When you do the math, the overall cost of capital including debt for this large, $5 billion market cap buyer of residential MSRs is well into the teens. Compare this to a government-sponsored bank such as Wells Fargo (NYSE:WFC) with an equity dividend yield under 3% and you begin to understand the enormous disadvantage of non-bank firms operating in the world of mortgage finance, especially compared with GSEs.

Table 1 below comes care of our friends at Kroll Bond Ratings and shows dividend yields NRZ and other mortgage REITS. The cheapest capital for REITs generally comes from common equity and preferred shares, not debt. Note that there are a couple of outliers on the list with yields in mid-double digits, which pull up the average to 12% for these three dozen names. The 9% median for the group illustrates the skew.

Keep in mind that NRZ and its affiliates in the constellation created by Fortress Investment Group (NYSE:FIG) have experienced relatively few regulatory issues and little headline risk, yet the stock trades at a deep yield discount to banks (and a 6 price/earnings ratio vs double digits for banks) with significant mortgage exposure like WFC or even other mortgage REITs.

When investors look at NRZ or other players in the world of residential mortgage finance and MSRs, they generally see enormous regulatory danger and price the capital accordingly. But notice that Redwood Trust (NYSE:RWT), a REIT which specializes in acquiring and securitizing prime jumbo mortgages, has one of the lowest dividend yields in the group at just 6.7%.

Going into 2018, the mortgage industry is looking forward to a more balanced and productive relationship with both regulators and policy makers. In the past year, CFPB officials have rather bombastically demanded increased investments in technology by mortgage companies. We frequently ask our friends in the regulatory community just how they expect such investments to be financed when a large part of the industry is under water in terms of profitability, this due to increased regulatory costs.

As 2017 draws to a close, equity returns in the mortgage industry have never been lower. Achieving a more reasonable balance between protecting consumers from actual harm and helping the mortgage finance sector restore profitability (and sustainability) should be an important goal for the Trump Administration and the state and federal regulators responsible for enforcement.

More than a few large non-bank servicers are for sale, though perhaps not the names that first come to mind. And banks continue to migrate away from the government guaranteed loan market and Ginnie Mae. A key goal for HUD Secretary Carson and his colleagues at the Federal Housing Administration ought to be restoring fairness to the relationship between private mortgage firms and the federal government.

A big part of the problem starts with the use of the False Claims Act by the Department of Justice, an absurd policy that is hurting consumers by driving some of the largest players out of the FHA market. But the DOJ’s use of Civil War era law to intimidate mortgage firms is not the only reason why banks have fled the FHA.

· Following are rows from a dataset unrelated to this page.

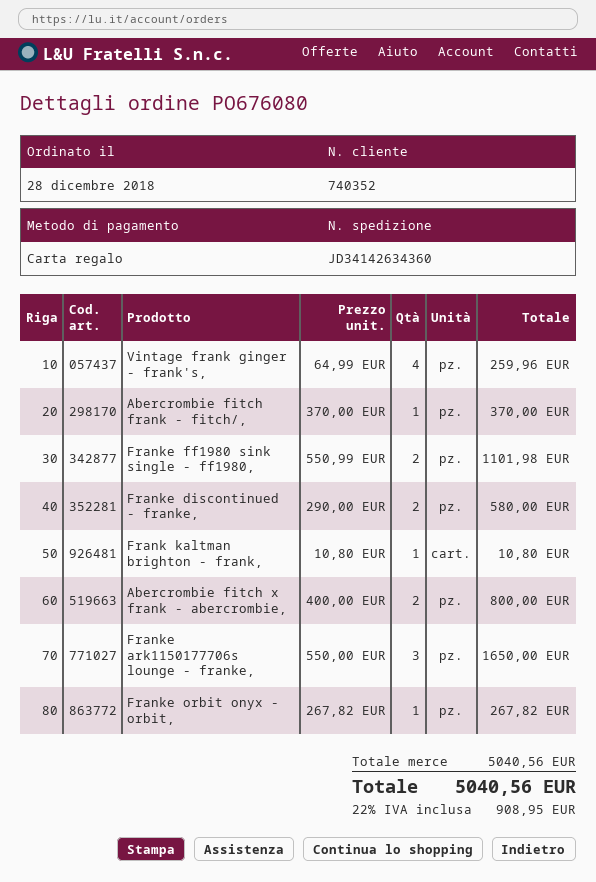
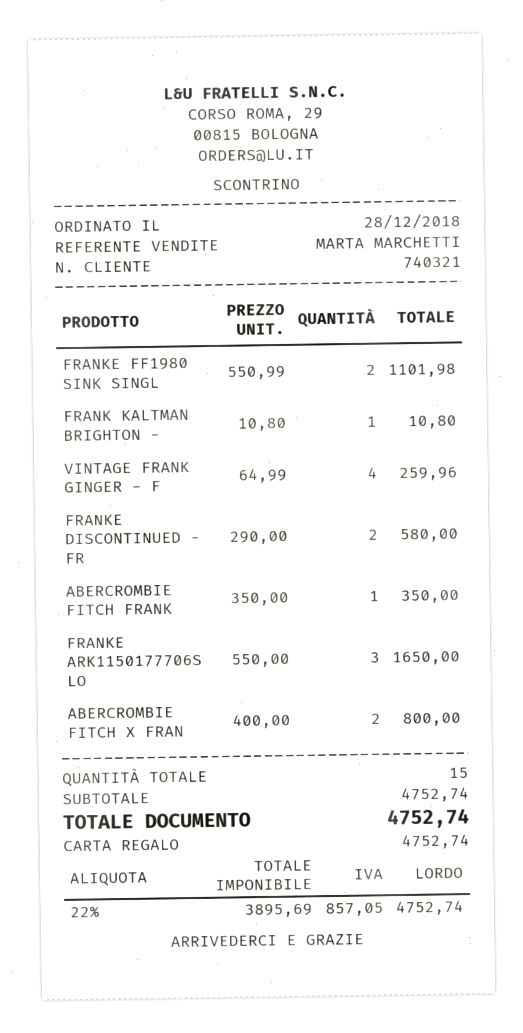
customer number: 740352 -> 740321
Abercrombie fitch frank - fitch/,: 1 x 370.00 = 370.00 -> 1 x 350.00 = 350.00
Franke orbit onyx - orbit,: 1 x 267.82 = 267.82 -> none
subtotal: 5040.56 -> 4752.74
tax: 22% = 908.95 -> 22% = 857.05
total: 5040.56 -> 4752.74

The sad fact is that residential mortgages have the lowest return on capital, both nominally and in risk-adjusted terms, of any asset that an insured depository institution can originate. Selling a residential mortgage loan creates additional incremental risk, one reason many banks are reducing loan sales and retaining the mortgages that they are willing to underwrite.

So while changing the policies of the DOJ regarding FHA claims will be a big improvement, it will not be sufficient to bring commercial banks back into the FHA market. Changes must be made in the way that the CFPB regulates banks as well as non-bank companies before the returns available in residential mortgage lending will begin to approximate the risks.